= San Francisco Canyon Company =

San Francisco Canyon Company was a software development company that was contracted by Apple Computer in 1992 to port the QuickTime technology to Microsoft Windows. They made their first release of QuickTime for Windows in November 1992.

In July 1993, Intel contracted the San Francisco Canyon Company to improve the performance of Microsoft's Video for Windows technology on Intel processors. By the end of 1993, Intel and Microsoft had combined their efforts to improve Video for Windows by creating a joint technology called Display Control Interface that was included in version 1.1d of Video for Windows (released in late 1994). As with WinG, the main problem this technology fixed was that Windows 3.x video drivers implemented all GDI routines including for drawing bitmaps in the video drivers themselves, and performance of these routines varied across drivers.

The lawsuit "Apple Computer v. San Francisco Canyon Co.", filed on December 6, 1994, alleged that the San Francisco Canyon Company used some of the code developed under contract to Apple in their additions to Video for Windows. Apple expanded the lawsuit to include Intel and Microsoft on February 10, 1995, alleging that Microsoft and Intel knowingly used the software company to aid them in stealing several thousand lines of Apple's QuickTime code in their effort to improve the performance of Video for Windows.

On March 3, 1995, a Federal judge issued a temporary restraining order that prohibited Microsoft from distributing its current version of Video for Windows. Microsoft subsequently released version 1.1e of Video for Windows, which removed all of the code contributed by the San Francisco Canyon Company, stating in the release notes "does not include the low-level driver code that was licensed from Intel Corporation".
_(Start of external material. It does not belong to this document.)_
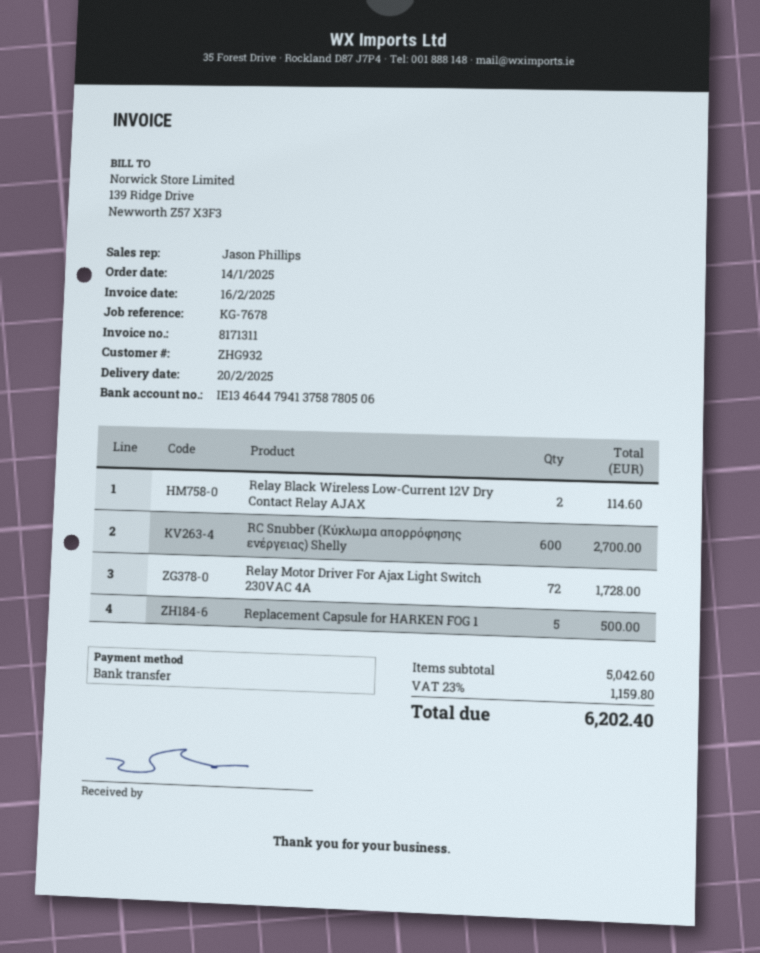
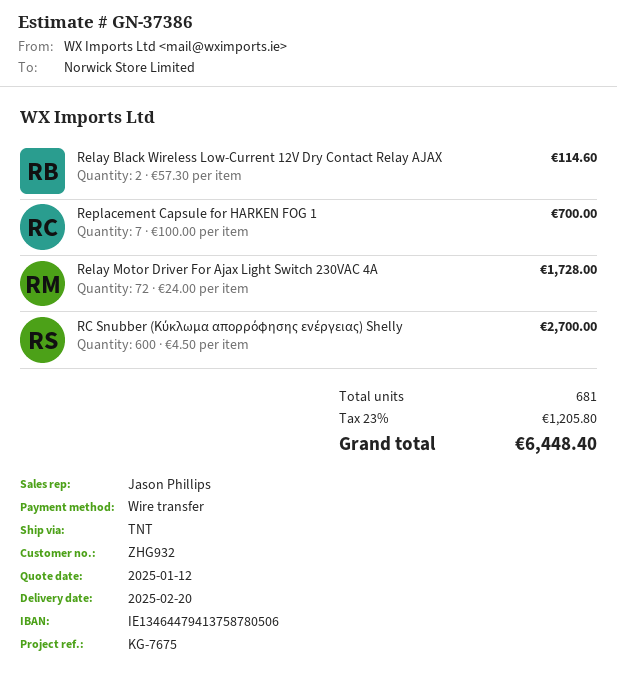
reference: KG-7678 -> KG-7675
Replacement Capsule for HARKEN FOG 1: 5 for 500.00 -> 7 for 700.00
tax: 23% = 1159.80 -> 23% = 1205.80
total: 6202.40 -> 6448.40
Later testimony in the United States v. Microsoft Corp. case revealed that, at the time, Apple was threatening Microsoft with a multibillion-dollar lawsuit over the allegedly stolen code, and in return Bill Gates was threatening the cancellation of Microsoft Office for Mac. In August 1997, Apple and Microsoft announced a settlement deal. Apple would drop all current lawsuits, including all lingering issues from the "Look & Feel" lawsuit and the "QuickTime source code" lawsuit, and agree to make Internet Explorer for Mac the default browser on the Macintosh unless the user explicitly chose the bundled Netscape browser. In return, Microsoft agreed to continue developing Office, Internet Explorer, and various developer tools and software for the Mac for the next 5 years, and purchase $150 million of non-voting Apple stock. The companies also agreed to mutual collaboration on Java technologies, and to cross-license all existing patents, and patents obtained during the five-year deal, with one another.